◆ DIRECTIONS FOR THIS TASK ◆
Your copy should match the entries exactly, except that it holds no pictures.

[Before-and-after change data]
====

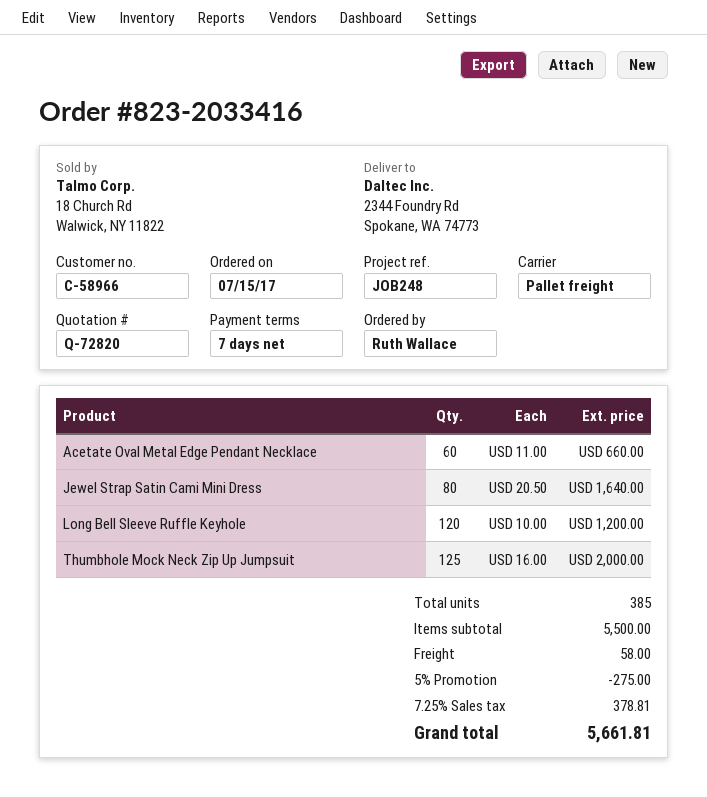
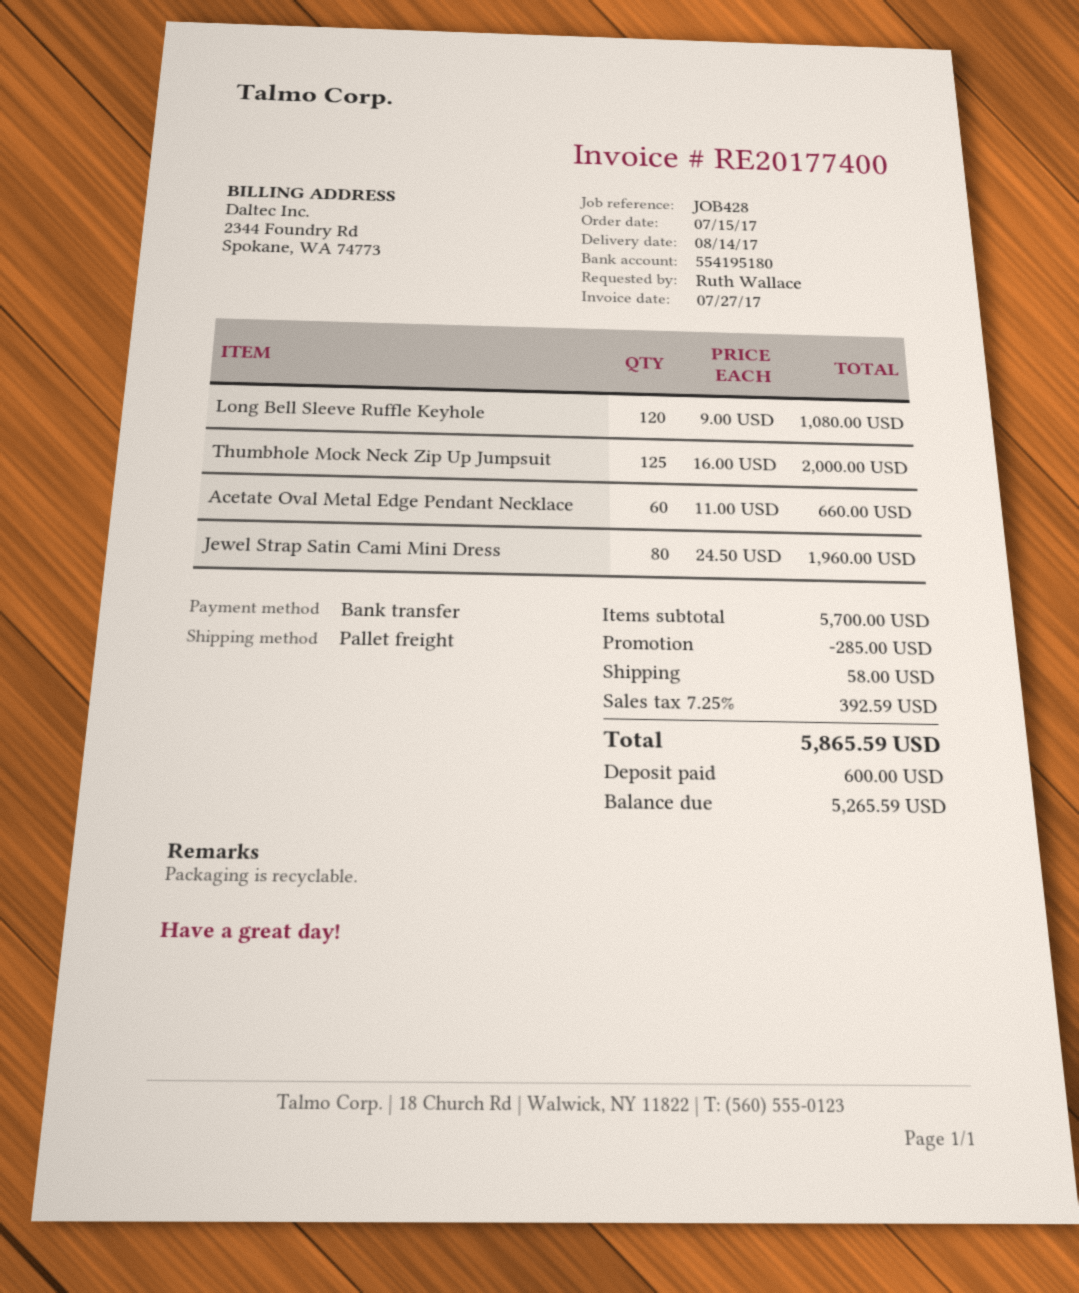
reference: JOB248 -> JOB428
Jewel Strap Satin Cami Mini Dress: 80 x 20.50 = 1640.00 -> 80 x 24.50 = 1960.00
Long Bell Sleeve Ruffle Keyhole: 120 x 10.00 = 1200.00 -> 120 x 9.00 = 1080.00
subtotal: 5500.00 -> 5700.00
discount: 275.00 -> 285.00
tax: 7.25% = 378.81 -> 7.25% = 392.59
total: 5661.81 -> 5865.59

====

◆ ANSWER BOX ◆
reference: JOB248 -> JOB428
Jewel Strap Satin Cami Mini Dress: 80 x 20.50 = 1640.00 -> 80 x 24.50 = 1960.00
Long Bell Sleeve Ruffle Keyhole: 120 x 10.00 = 1200.00 -> 120 x 9.00 = 1080.00
subtotal: 5500.00 -> 5700.00
discount: 275.00 -> 285.00
tax: 7.25% = 378.81 -> 7.25% = 392.59
total: 5661.81 -> 5865.59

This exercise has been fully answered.